§ **Exercise objective**
Set down the records that follow in full and without changes.

Records from a collection:

* * * * * * * * *

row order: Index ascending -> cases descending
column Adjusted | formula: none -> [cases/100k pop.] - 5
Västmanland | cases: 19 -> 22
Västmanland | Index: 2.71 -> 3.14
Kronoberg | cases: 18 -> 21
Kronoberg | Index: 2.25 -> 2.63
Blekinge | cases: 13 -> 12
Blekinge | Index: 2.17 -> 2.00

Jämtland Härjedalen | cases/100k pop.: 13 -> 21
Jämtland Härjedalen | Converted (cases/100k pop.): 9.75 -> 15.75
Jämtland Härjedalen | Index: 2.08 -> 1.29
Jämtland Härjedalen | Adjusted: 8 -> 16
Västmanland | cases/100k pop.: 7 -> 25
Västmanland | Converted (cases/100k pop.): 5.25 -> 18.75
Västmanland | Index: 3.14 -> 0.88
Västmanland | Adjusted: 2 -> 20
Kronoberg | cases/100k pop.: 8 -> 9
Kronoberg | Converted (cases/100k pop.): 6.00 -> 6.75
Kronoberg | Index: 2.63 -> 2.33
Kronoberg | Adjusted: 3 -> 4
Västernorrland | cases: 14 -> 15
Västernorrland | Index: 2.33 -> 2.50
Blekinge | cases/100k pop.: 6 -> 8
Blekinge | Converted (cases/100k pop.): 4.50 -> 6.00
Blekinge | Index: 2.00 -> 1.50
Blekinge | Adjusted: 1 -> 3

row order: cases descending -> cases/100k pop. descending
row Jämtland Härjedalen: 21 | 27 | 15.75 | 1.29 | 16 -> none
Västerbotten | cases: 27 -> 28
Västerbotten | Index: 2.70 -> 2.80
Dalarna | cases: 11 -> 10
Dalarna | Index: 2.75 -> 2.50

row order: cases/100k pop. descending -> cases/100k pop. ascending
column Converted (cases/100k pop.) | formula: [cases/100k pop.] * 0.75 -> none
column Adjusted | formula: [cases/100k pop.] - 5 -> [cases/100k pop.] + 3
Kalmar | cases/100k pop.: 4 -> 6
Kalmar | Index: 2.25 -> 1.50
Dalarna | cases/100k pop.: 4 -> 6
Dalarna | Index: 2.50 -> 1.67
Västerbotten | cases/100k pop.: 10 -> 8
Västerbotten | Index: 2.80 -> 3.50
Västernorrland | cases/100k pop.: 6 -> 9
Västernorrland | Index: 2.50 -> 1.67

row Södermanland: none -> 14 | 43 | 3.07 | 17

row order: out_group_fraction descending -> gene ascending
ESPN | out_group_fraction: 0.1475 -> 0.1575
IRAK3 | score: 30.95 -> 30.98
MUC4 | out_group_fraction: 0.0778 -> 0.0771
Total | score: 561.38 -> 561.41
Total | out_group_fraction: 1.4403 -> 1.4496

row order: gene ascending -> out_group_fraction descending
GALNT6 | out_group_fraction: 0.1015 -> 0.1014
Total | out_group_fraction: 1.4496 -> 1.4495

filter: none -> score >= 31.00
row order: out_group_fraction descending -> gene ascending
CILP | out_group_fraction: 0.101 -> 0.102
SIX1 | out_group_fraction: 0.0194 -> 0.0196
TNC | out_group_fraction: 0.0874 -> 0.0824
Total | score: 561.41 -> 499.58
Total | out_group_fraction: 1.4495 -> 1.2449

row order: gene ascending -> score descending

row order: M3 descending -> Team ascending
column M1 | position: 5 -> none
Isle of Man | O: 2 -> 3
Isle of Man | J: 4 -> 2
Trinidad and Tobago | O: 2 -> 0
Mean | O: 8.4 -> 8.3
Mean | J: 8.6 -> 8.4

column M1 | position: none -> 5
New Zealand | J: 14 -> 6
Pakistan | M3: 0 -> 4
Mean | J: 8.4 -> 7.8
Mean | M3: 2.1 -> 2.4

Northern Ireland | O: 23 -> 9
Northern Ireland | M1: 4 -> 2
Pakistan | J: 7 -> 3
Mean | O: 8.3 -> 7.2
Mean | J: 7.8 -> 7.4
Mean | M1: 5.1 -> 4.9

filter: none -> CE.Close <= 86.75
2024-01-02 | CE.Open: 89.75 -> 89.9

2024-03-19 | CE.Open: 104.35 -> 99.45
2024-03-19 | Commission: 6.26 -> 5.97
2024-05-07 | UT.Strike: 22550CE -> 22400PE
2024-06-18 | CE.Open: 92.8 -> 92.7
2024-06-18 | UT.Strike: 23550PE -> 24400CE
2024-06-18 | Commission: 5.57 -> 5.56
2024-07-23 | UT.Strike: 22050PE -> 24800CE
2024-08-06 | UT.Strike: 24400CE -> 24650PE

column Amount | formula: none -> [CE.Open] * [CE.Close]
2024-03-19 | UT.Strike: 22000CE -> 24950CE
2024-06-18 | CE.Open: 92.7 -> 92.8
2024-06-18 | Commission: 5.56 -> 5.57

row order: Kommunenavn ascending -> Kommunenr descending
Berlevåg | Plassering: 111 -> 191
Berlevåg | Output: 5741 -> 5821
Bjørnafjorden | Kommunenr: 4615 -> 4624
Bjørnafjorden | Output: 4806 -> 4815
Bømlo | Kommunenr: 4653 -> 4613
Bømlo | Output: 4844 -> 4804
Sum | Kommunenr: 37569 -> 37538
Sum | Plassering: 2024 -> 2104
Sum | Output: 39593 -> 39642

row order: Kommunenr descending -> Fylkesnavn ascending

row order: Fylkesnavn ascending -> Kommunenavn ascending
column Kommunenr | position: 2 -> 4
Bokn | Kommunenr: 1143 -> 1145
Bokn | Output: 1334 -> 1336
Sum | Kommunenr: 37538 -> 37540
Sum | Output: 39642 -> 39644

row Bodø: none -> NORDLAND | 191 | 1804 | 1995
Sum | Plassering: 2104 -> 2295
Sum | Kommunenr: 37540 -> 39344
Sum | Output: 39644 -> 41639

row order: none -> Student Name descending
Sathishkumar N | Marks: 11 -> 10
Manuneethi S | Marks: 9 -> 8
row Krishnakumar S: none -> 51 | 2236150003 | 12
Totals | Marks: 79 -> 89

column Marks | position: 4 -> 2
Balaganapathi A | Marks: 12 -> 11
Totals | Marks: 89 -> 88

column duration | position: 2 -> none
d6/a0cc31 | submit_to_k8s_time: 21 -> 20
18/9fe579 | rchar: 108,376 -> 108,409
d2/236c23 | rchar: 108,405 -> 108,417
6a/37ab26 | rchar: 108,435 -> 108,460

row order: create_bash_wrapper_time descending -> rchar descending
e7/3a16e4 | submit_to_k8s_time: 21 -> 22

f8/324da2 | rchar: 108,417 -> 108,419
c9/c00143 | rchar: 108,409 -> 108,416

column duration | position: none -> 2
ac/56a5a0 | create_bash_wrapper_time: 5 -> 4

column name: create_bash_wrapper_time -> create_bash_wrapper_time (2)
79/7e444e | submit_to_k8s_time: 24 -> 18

* * * * * * * * *

§ **Response area**
row order: Index ascending -> cases descending
column Adjusted | formula: none -> [cases/100k pop.] - 5
Västmanland | cases: 19 -> 22
Västmanland | Index: 2.71 -> 3.14
Kronoberg | cases: 18 -> 21
Kronoberg | Index: 2.25 -> 2.63
Blekinge | cases: 13 -> 12
Blekinge | Index: 2.17 -> 2.00

Jämtland Härjedalen | cases/100k pop.: 13 -> 21
Jämtland Härjedalen | Converted (cases/100k pop.): 9.75 -> 15.75
Jämtland Härjedalen | Index: 2.08 -> 1.29
Jämtland Härjedalen | Adjusted: 8 -> 16
Västmanland | cases/100k pop.: 7 -> 25
Västmanland | Converted (cases/100k pop.): 5.25 -> 18.75
Västmanland | Index: 3.14 -> 0.88
Västmanland | Adjusted: 2 -> 20
Kronoberg | cases/100k pop.: 8 -> 9
Kronoberg | Converted (cases/100k pop.): 6.00 -> 6.75
Kronoberg | Index: 2.63 -> 2.33
Kronoberg | Adjusted: 3 -> 4
Västernorrland | cases: 14 -> 15
Västernorrland | Index: 2.33 -> 2.50
Blekinge | cases/100k pop.: 6 -> 8
Blekinge | Converted (cases/100k pop.): 4.50 -> 6.00
Blekinge | Index: 2.00 -> 1.50
Blekinge | Adjusted: 1 -> 3

row order: cases descending -> cases/100k pop. descending
row Jämtland Härjedalen: 21 | 27 | 15.75 | 1.29 | 16 -> none
Västerbotten | cases: 27 -> 28
Västerbotten | Index: 2.70 -> 2.80
Dalarna | cases: 11 -> 10
Dalarna | Index: 2.75 -> 2.50

row order: cases/100k pop. descending -> cases/100k pop. ascending
column Converted (cases/100k pop.) | formula: [cases/100k pop.] * 0.75 -> none
column Adjusted | formula: [cases/100k pop.] - 5 -> [cases/100k pop.] + 3
Kalmar | cases/100k pop.: 4 -> 6
Kalmar | Index: 2.25 -> 1.50
Dalarna | cases/100k pop.: 4 -> 6
Dalarna | Index: 2.50 -> 1.67
Västerbotten | cases/100k pop.: 10 -> 8
Västerbotten | Index: 2.80 -> 3.50
Västernorrland | cases/100k pop.: 6 -> 9
Västernorrland | Index: 2.50 -> 1.67

row Södermanland: none -> 14 | 43 | 3.07 | 17

row order: out_group_fraction descending -> gene ascending
ESPN | out_group_fraction: 0.1475 -> 0.1575
IRAK3 | score: 30.95 -> 30.98
MUC4 | out_group_fraction: 0.0778 -> 0.0771
Total | score: 561.38 -> 561.41
Total | out_group_fraction: 1.4403 -> 1.4496

row order: gene ascending -> out_group_fraction descending
GALNT6 | out_group_fraction: 0.1015 -> 0.1014
Total | out_group_fraction: 1.4496 -> 1.4495

filter: none -> score >= 31.00
row order: out_group_fraction descending -> gene ascending
CILP | out_group_fraction: 0.101 -> 0.102
SIX1 | out_group_fraction: 0.0194 -> 0.0196
TNC | out_group_fraction: 0.0874 -> 0.0824
Total | score: 561.41 -> 499.58
Total | out_group_fraction: 1.4495 -> 1.2449

row order: gene ascending -> score descending

row order: M3 descending -> Team ascending
column M1 | position: 5 -> none
Isle of Man | O: 2 -> 3
Isle of Man | J: 4 -> 2
Trinidad and Tobago | O: 2 -> 0
Mean | O: 8.4 -> 8.3
Mean | J: 8.6 -> 8.4

column M1 | position: none -> 5
New Zealand | J: 14 -> 6
Pakistan | M3: 0 -> 4
Mean | J: 8.4 -> 7.8
Mean | M3: 2.1 -> 2.4

Northern Ireland | O: 23 -> 9
Northern Ireland | M1: 4 -> 2
Pakistan | J: 7 -> 3
Mean | O: 8.3 -> 7.2
Mean | J: 7.8 -> 7.4
Mean | M1: 5.1 -> 4.9

filter: none -> CE.Close <= 86.75
2024-01-02 | CE.Open: 89.75 -> 89.9

2024-03-19 | CE.Open: 104.35 -> 99.45
2024-03-19 | Commission: 6.26 -> 5.97
2024-05-07 | UT.Strike: 22550CE -> 22400PE
2024-06-18 | CE.Open: 92.8 -> 92.7
2024-06-18 | UT.Strike: 23550PE -> 24400CE
2024-06-18 | Commission: 5.57 -> 5.56
2024-07-23 | UT.Strike: 22050PE -> 24800CE
2024-08-06 | UT.Strike: 24400CE -> 24650PE

column Amount | formula: none -> [CE.Open] * [CE.Close]
2024-03-19 | UT.Strike: 22000CE -> 24950CE
2024-06-18 | CE.Open: 92.7 -> 92.8
2024-06-18 | Commission: 5.56 -> 5.57

row order: Kommunenavn ascending -> Kommunenr descending
Berlevåg | Plassering: 111 -> 191
Berlevåg | Output: 5741 -> 5821
Bjørnafjorden | Kommunenr: 4615 -> 4624
Bjørnafjorden | Output: 4806 -> 4815
Bømlo | Kommunenr: 4653 -> 4613
Bømlo | Output: 4844 -> 4804
Sum | Kommunenr: 37569 -> 37538
Sum | Plassering: 2024 -> 2104
Sum | Output: 39593 -> 39642

row order: Kommunenr descending -> Fylkesnavn ascending

row order: Fylkesnavn ascending -> Kommunenavn ascending
column Kommunenr | position: 2 -> 4
Bokn | Kommunenr: 1143 -> 1145
Bokn | Output: 1334 -> 1336
Sum | Kommunenr: 37538 -> 37540
Sum | Output: 39642 -> 39644

row Bodø: none -> NORDLAND | 191 | 1804 | 1995
Sum | Plassering: 2104 -> 2295
Sum | Kommunenr: 37540 -> 39344
Sum | Output: 39644 -> 41639

row order: none -> Student Name descending
Sathishkumar N | Marks: 11 -> 10
Manuneethi S | Marks: 9 -> 8
row Krishnakumar S: none -> 51 | 2236150003 | 12
Totals | Marks: 79 -> 89

column Marks | position: 4 -> 2
Balaganapathi A | Marks: 12 -> 11
Totals | Marks: 89 -> 88

column duration | position: 2 -> none
d6/a0cc31 | submit_to_k8s_time: 21 -> 20
18/9fe579 | rchar: 108,376 -> 108,409
d2/236c23 | rchar: 108,405 -> 108,417
6a/37ab26 | rchar: 108,435 -> 108,460

row order: create_bash_wrapper_time descending -> rchar descending
e7/3a16e4 | submit_to_k8s_time: 21 -> 22

f8/324da2 | rchar: 108,417 -> 108,419
c9/c00143 | rchar: 108,409 -> 108,416

column duration | position: none -> 2
ac/56a5a0 | create_bash_wrapper_time: 5 -> 4

column name: create_bash_wrapper_time -> create_bash_wrapper_time (2)
79/7e444e | submit_to_k8s_time: 24 -> 18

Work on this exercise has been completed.